Certains se sont sentis menacés par cela. Parfois, les évêques ou les prêtres peuvent penser que la synodalité va leur enlever leur autorité. Ce n'est pas le but de la synodalité, et peut-être que votre conception de votre autorité est quelque peu floue, erronée. Je pense que la synodalité est une façon de décrire comment nous pouvons nous rassembler, former une communauté et rechercher la communion en tant qu'Église, afin que celle-ci soit axée non pas sur une hiérarchie institutionnelle, mais plutôt sur le sentiment d'être ensemble, de vivre dans notre Église.
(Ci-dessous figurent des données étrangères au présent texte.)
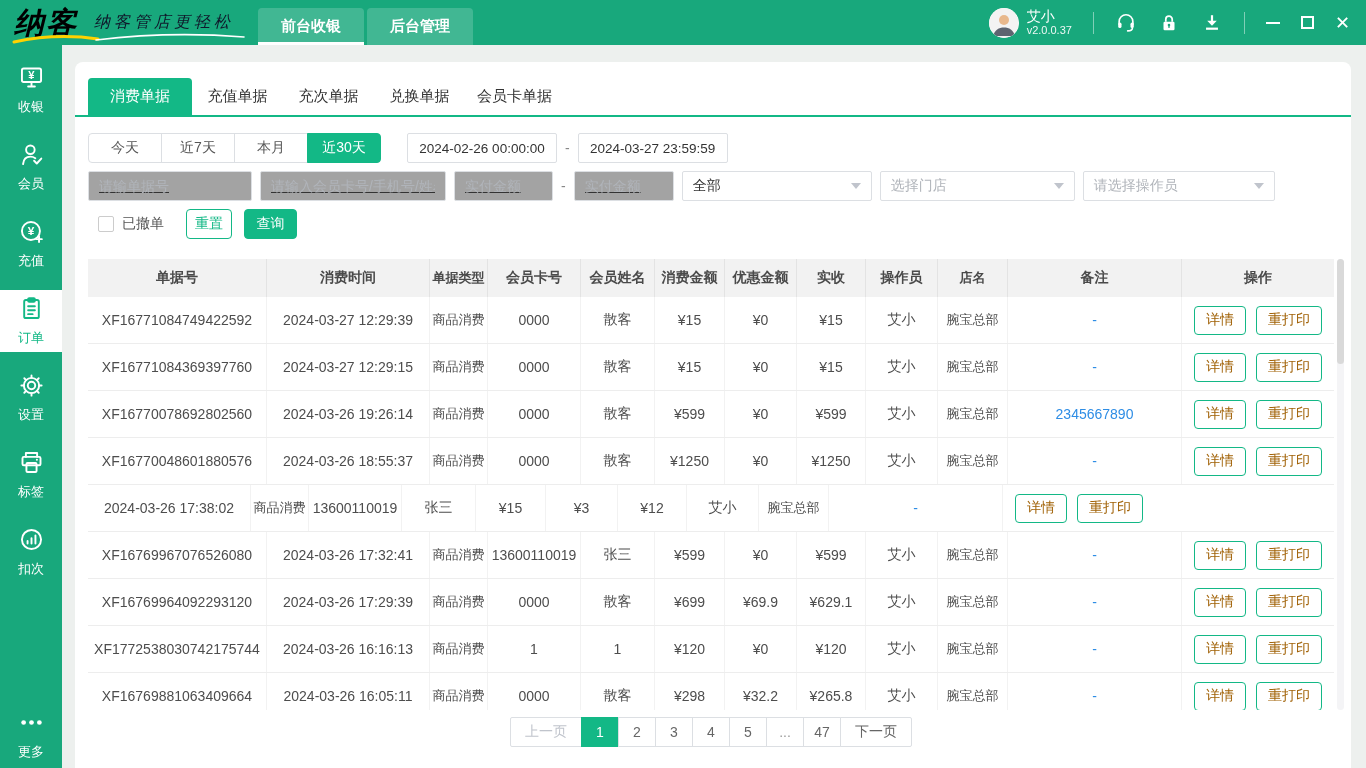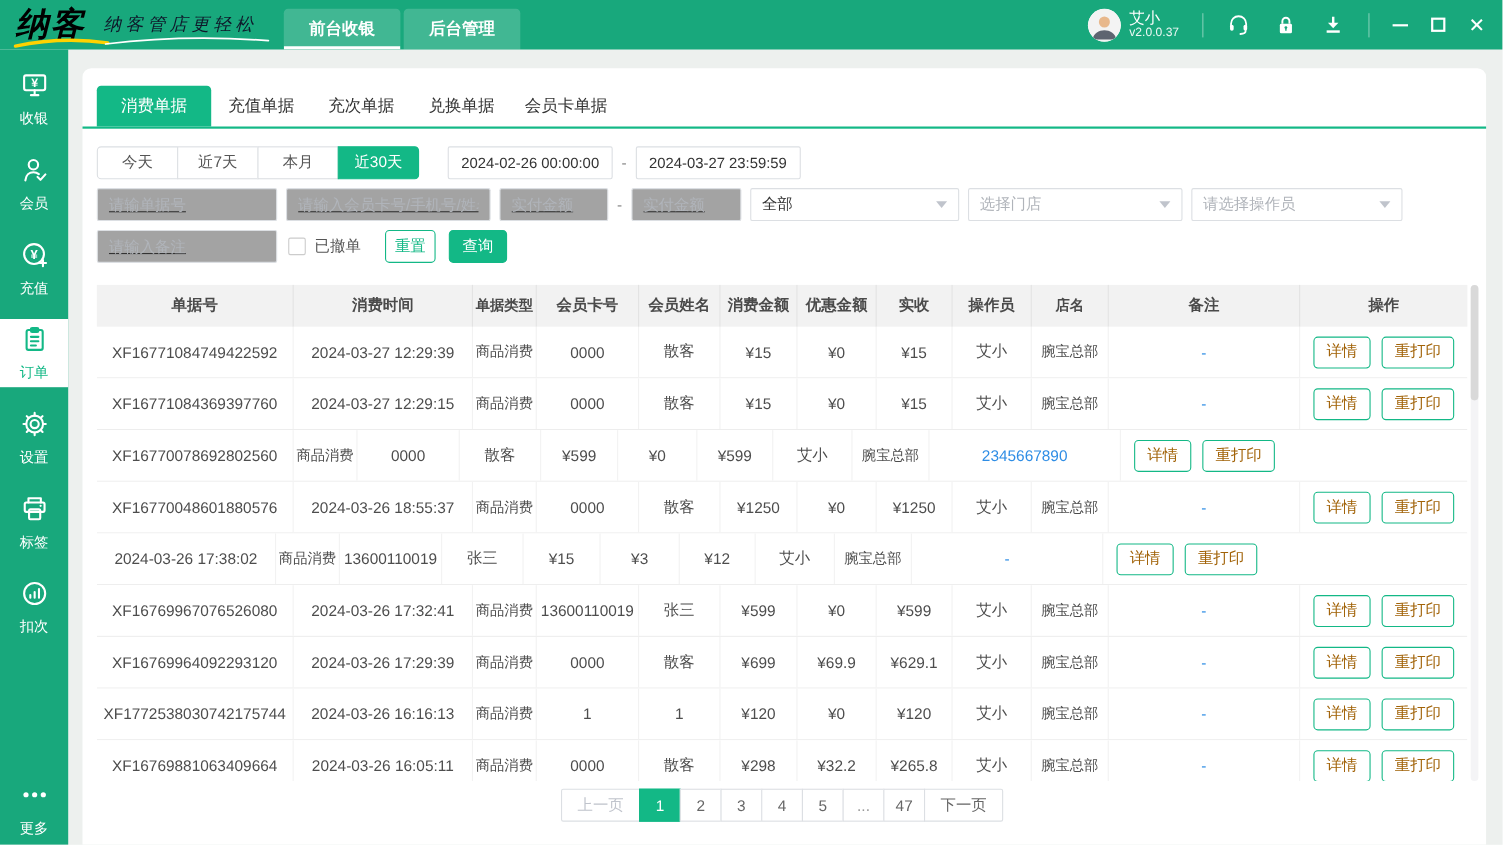--- a/index.html
+++ b/index.html
@@ -301,7 +301,6 @@
         </div>
 
         <div class="frow">
-          <input class="text-input w-order" placeholder="请输入备注" style="">
           <span class="checkbox"></span>
           <span class="chk-label">已撤单</span>
           <button class="btn-outline">重置</button>

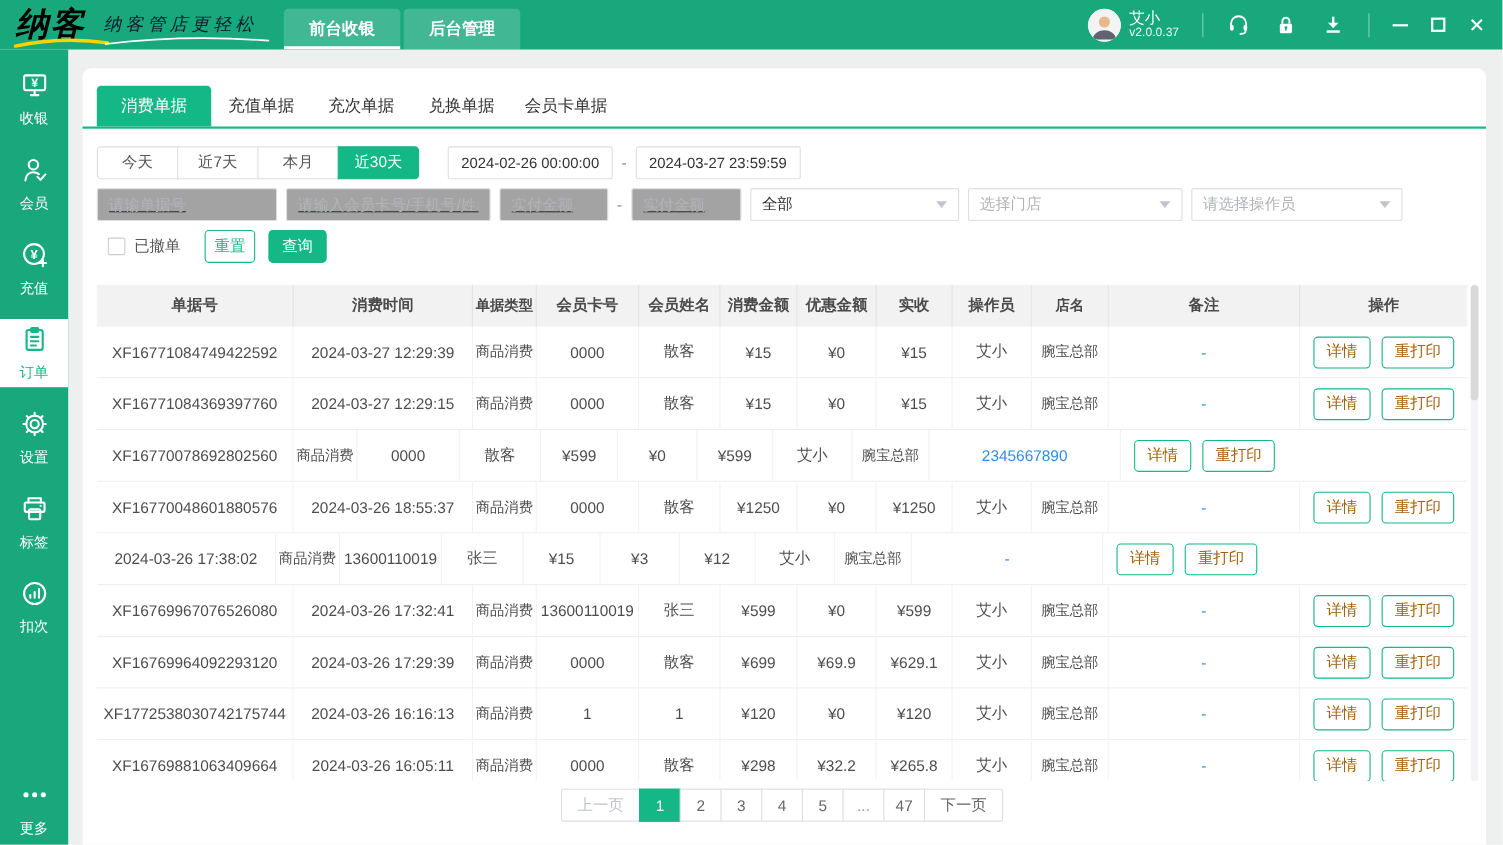--- a/index.html
+++ b/index.html
@@ -360,6 +360,7 @@
             </div>
             <div class="tr">
               <div class="td c0">XF16770078692802560</div>
+              <div class="td c1">2024-03-26 19:26:14</div>
               <div class="td c2">商品消费</div>
               <div class="td c3">0000</div>
               <div class="td c4">散客</div>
Chacun, avec sa propre vocation, prêtres, laïcs, évêques, missionnaires, familles, chacun a un rôle à jouer et une contribution à apporter, et ensemble, nous cherchons le moyen de grandir et de cheminer ensemble en tant qu'Église.
C'est une attitude qui, je pense, peut être très instructive pour le monde d'aujourd'hui. Il y a quelque temps, nous parlions de polarisation. Je pense que c'est une sorte d'antidote. Je pense que c'est une façon de relever certains des plus grands défis auxquels nous sommes confrontés dans le monde actuel. Si nous écoutons l'Évangile, si nous y réfléchissons ensemble, et si nous nous efforçons d'avancer ensemble, en nous écoutant les uns les autres, en essayant de découvrir ce que Dieu nous dit aujourd'hui, nous avons beaucoup à gagner.
J'espère sincèrement que le processus entamé bien avant le dernier synode, du moins en Amérique latine – j'ai parlé de mon expérience là-bas. Certains membres de l'Église latino-américaine ont réellement contribué à l'Église universelle –, je pense qu'il y a un grand espoir si nous pouvons continuer à nous appuyer sur l'expérience de ces deux dernières années et trouver des moyens d'être une Église unie. Non pas en essayant de transformer l'Église en une sorte de gouvernement démocratique, ce qui, si l'on considère de nombreux pays dans le monde aujourd'hui, n'est pas forcément la solution parfaite. Mais en respectant, en comprenant la vie de l'Église telle qu'elle est et en affirmant : « Nous devons le faire ensemble », je pense que cela offre une formidable opportunité à l'Église et lui permet de s'engager avec le reste du monde. Depuis le Concile Vatican II, je pense que cela a été important, et il reste encore beaucoup à faire.